Your instructions:
Find every line below where the word "specimens" occurs. Then say how many there are, giving only the number.

Given records:

#####

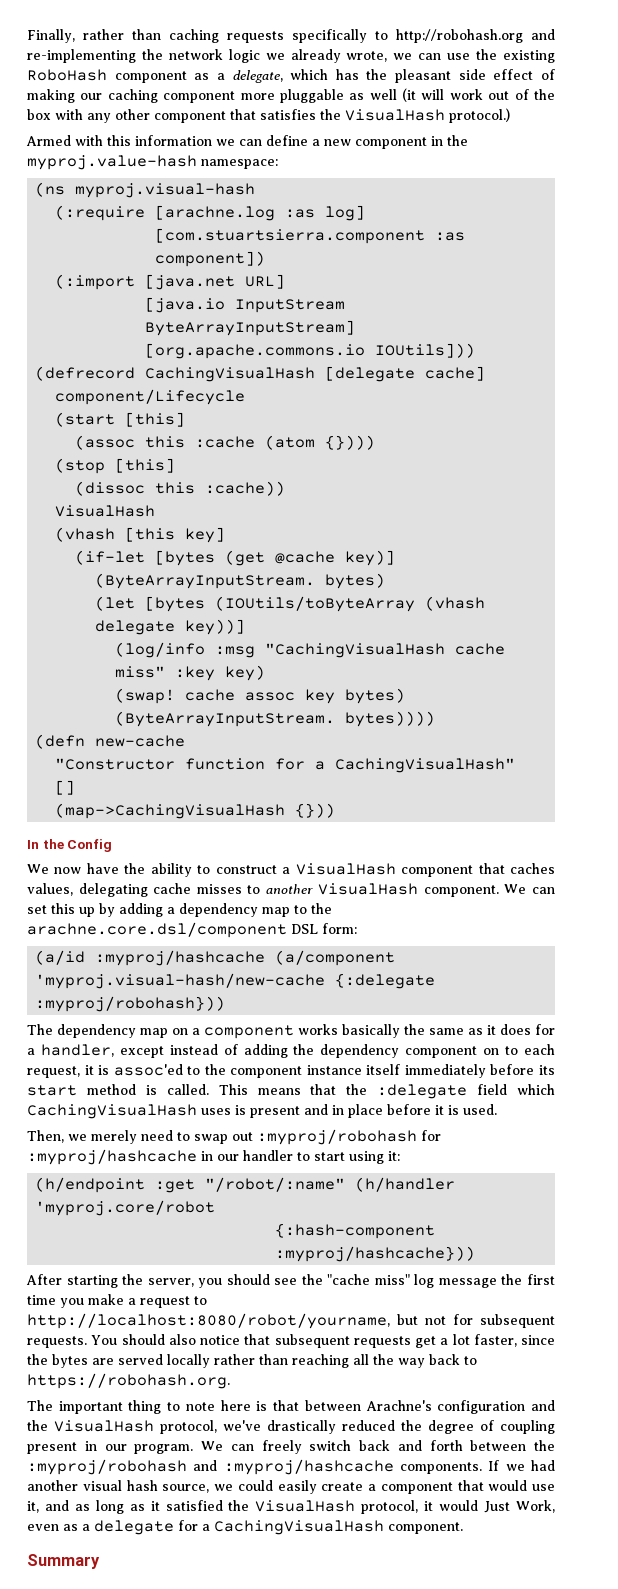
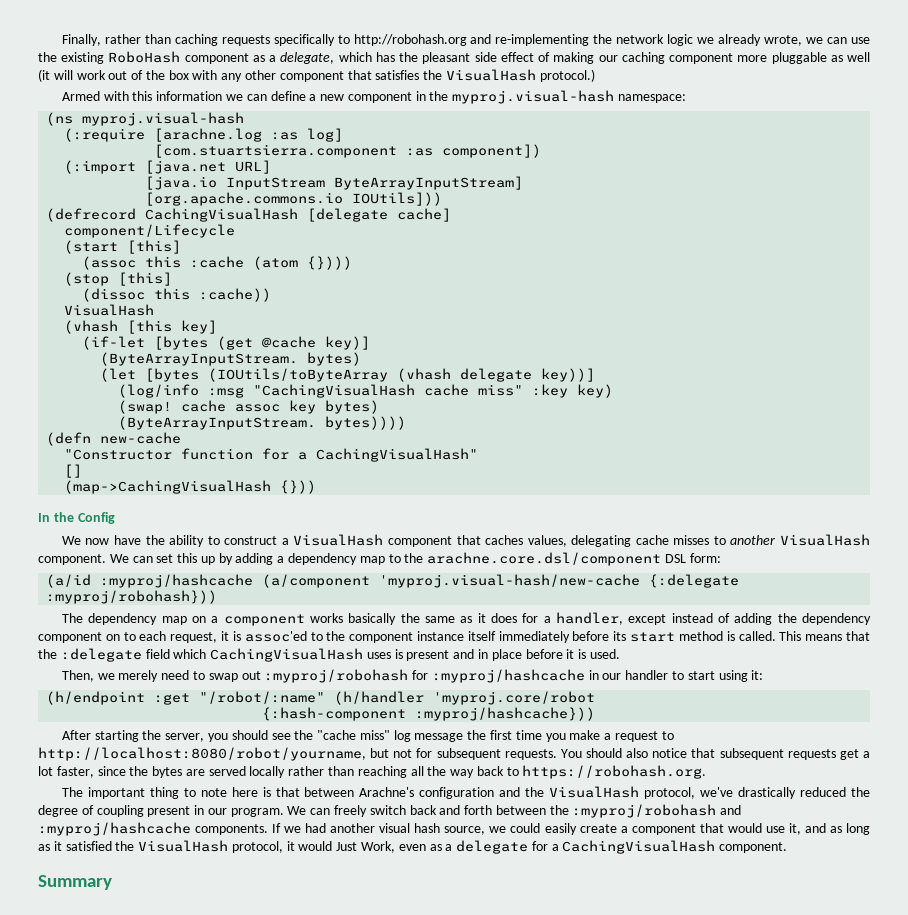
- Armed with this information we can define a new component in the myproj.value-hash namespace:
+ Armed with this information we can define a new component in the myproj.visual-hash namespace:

#####

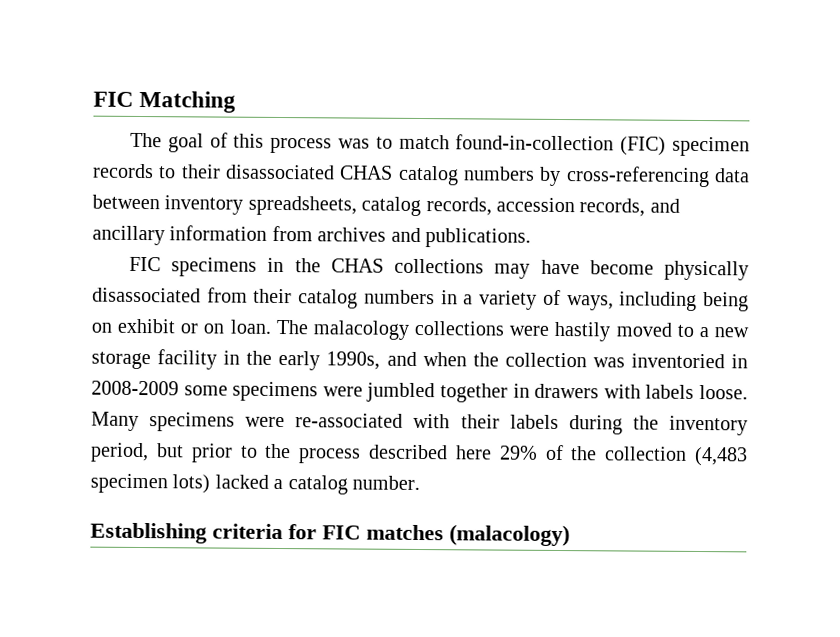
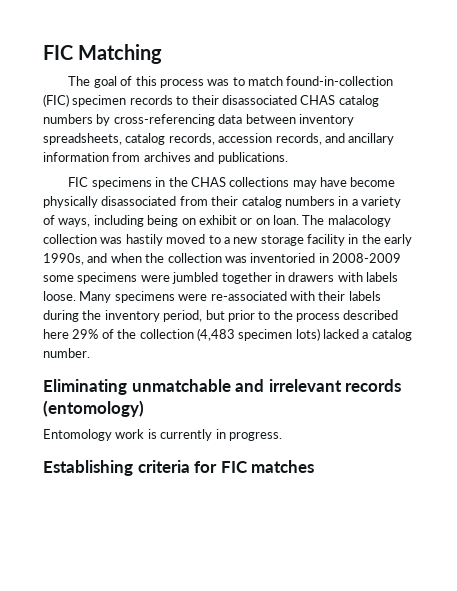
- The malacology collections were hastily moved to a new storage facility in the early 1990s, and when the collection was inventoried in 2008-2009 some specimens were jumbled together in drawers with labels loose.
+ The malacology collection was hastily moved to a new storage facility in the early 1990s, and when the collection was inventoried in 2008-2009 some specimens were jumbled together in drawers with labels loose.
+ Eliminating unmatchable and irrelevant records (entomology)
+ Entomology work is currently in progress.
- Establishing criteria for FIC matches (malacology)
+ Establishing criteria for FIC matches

#####

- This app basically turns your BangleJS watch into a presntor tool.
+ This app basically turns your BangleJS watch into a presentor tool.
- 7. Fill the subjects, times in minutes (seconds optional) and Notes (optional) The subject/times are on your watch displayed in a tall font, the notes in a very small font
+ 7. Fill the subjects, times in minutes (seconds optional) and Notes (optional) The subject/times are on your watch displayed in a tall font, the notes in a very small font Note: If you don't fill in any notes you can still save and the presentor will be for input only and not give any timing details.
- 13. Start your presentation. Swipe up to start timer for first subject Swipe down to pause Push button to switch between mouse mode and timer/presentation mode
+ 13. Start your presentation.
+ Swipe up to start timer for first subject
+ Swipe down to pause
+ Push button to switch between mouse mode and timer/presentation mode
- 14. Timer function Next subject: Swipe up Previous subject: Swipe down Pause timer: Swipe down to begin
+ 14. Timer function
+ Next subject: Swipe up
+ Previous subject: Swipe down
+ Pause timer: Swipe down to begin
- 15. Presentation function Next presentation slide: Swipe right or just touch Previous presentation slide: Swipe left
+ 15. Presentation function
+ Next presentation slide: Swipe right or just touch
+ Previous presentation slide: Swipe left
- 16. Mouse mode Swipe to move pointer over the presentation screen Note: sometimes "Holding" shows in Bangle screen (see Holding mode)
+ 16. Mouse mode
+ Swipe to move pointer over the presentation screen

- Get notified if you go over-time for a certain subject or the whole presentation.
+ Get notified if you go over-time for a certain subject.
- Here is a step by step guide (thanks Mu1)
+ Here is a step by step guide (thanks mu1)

#####

Task solution:
2